Directions
The finished copy should hold every entry exactly as given, and no pictures.
── Supplied material ──
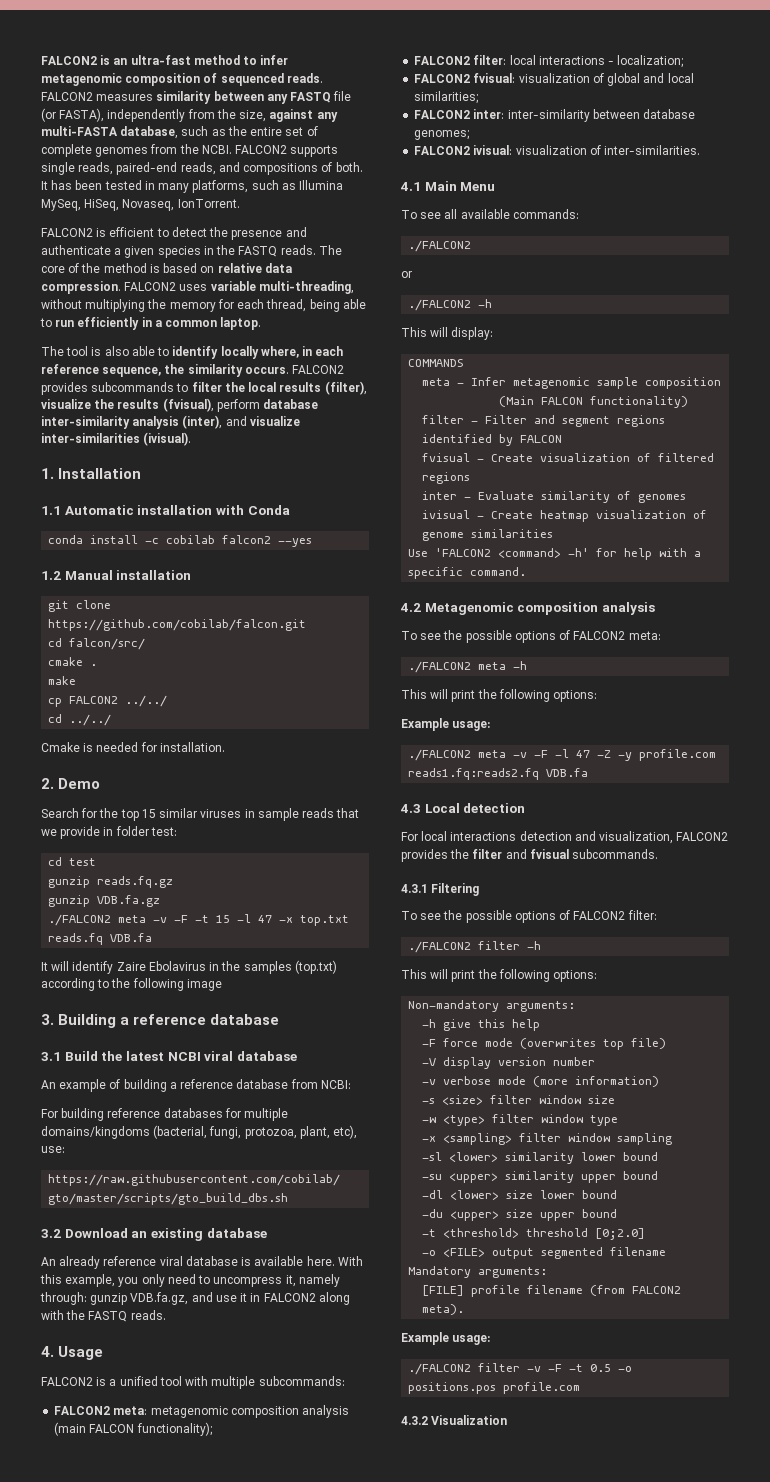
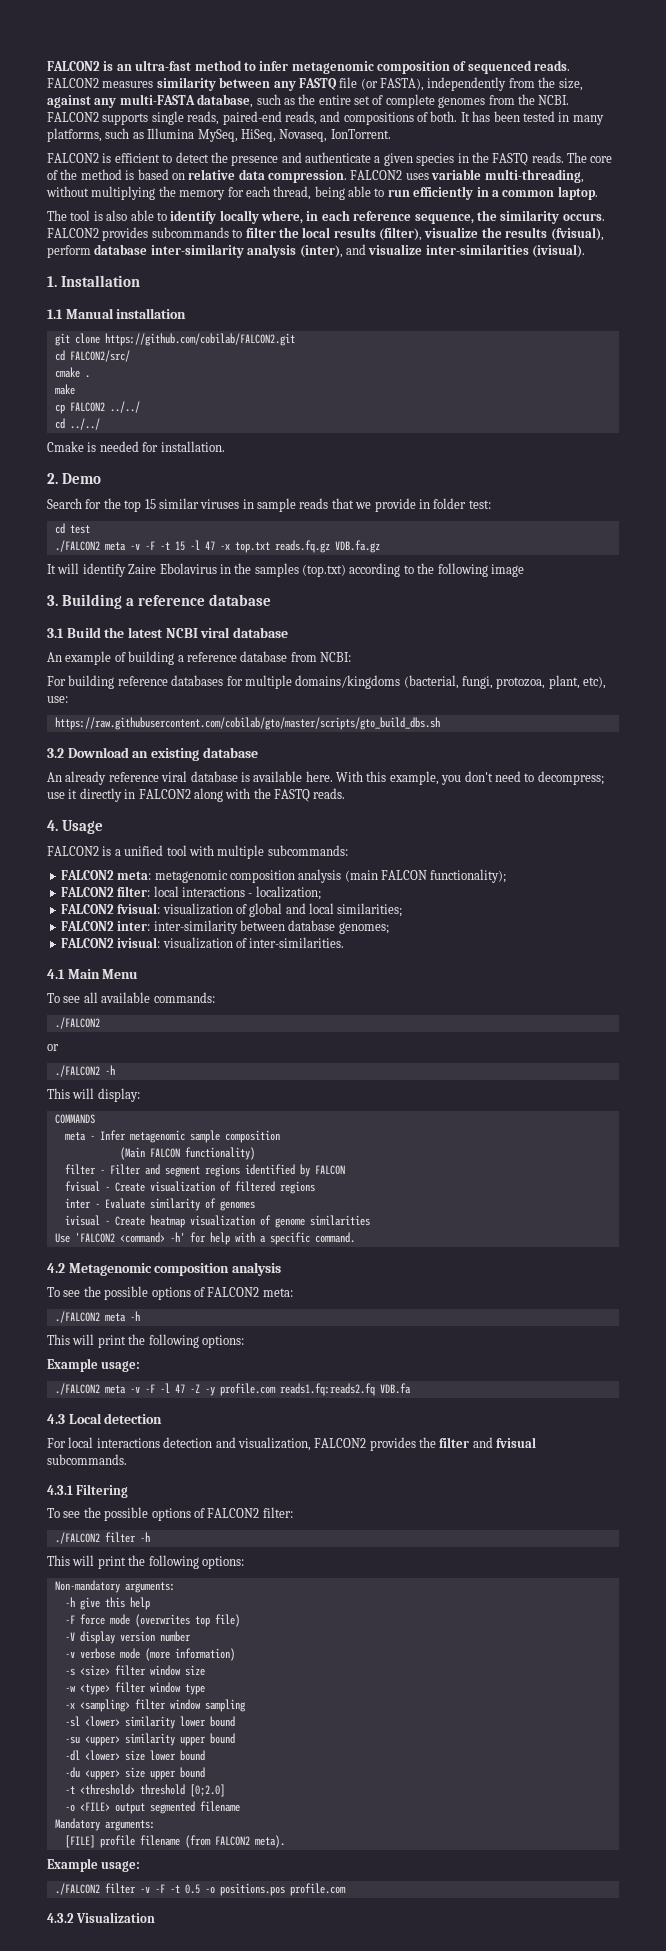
- 1.1 Automatic installation with Conda
- conda install -c cobilab falcon2 --yes
- 1.2 Manual installation
+ 1.1 Manual installation
- git clone https://github.com/cobilab/falcon.git
- cd falcon/src/
+ git clone https://github.com/cobilab/FALCON2.git
+ cd FALCON2/src/
- gunzip reads.fq.gz
- gunzip VDB.fa.gz
- ./FALCON2 meta -v -F -t 15 -l 47 -x top.txt reads.fq VDB.fa
+ ./FALCON2 meta -v -F -t 15 -l 47 -x top.txt reads.fq.gz VDB.fa.gz
- With this example, you only need to uncompress it, namely through: gunzip VDB.fa.gz, and use it in FALCON2 along with the FASTQ reads.
+ With this example, you don't need to decompress; use it directly in FALCON2 along with the FASTQ reads.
───
Result below
- 1.1 Automatic installation with Conda
- conda install -c cobilab falcon2 --yes
- 1.2 Manual installation
+ 1.1 Manual installation
- git clone https://github.com/cobilab/falcon.git
- cd falcon/src/
+ git clone https://github.com/cobilab/FALCON2.git
+ cd FALCON2/src/
- gunzip reads.fq.gz
- gunzip VDB.fa.gz
- ./FALCON2 meta -v -F -t 15 -l 47 -x top.txt reads.fq VDB.fa
+ ./FALCON2 meta -v -F -t 15 -l 47 -x top.txt reads.fq.gz VDB.fa.gz
- With this example, you only need to uncompress it, namely through: gunzip VDB.fa.gz, and use it in FALCON2 along with the FASTQ reads.
+ With this example, you don't need to decompress; use it directly in FALCON2 along with the FASTQ reads.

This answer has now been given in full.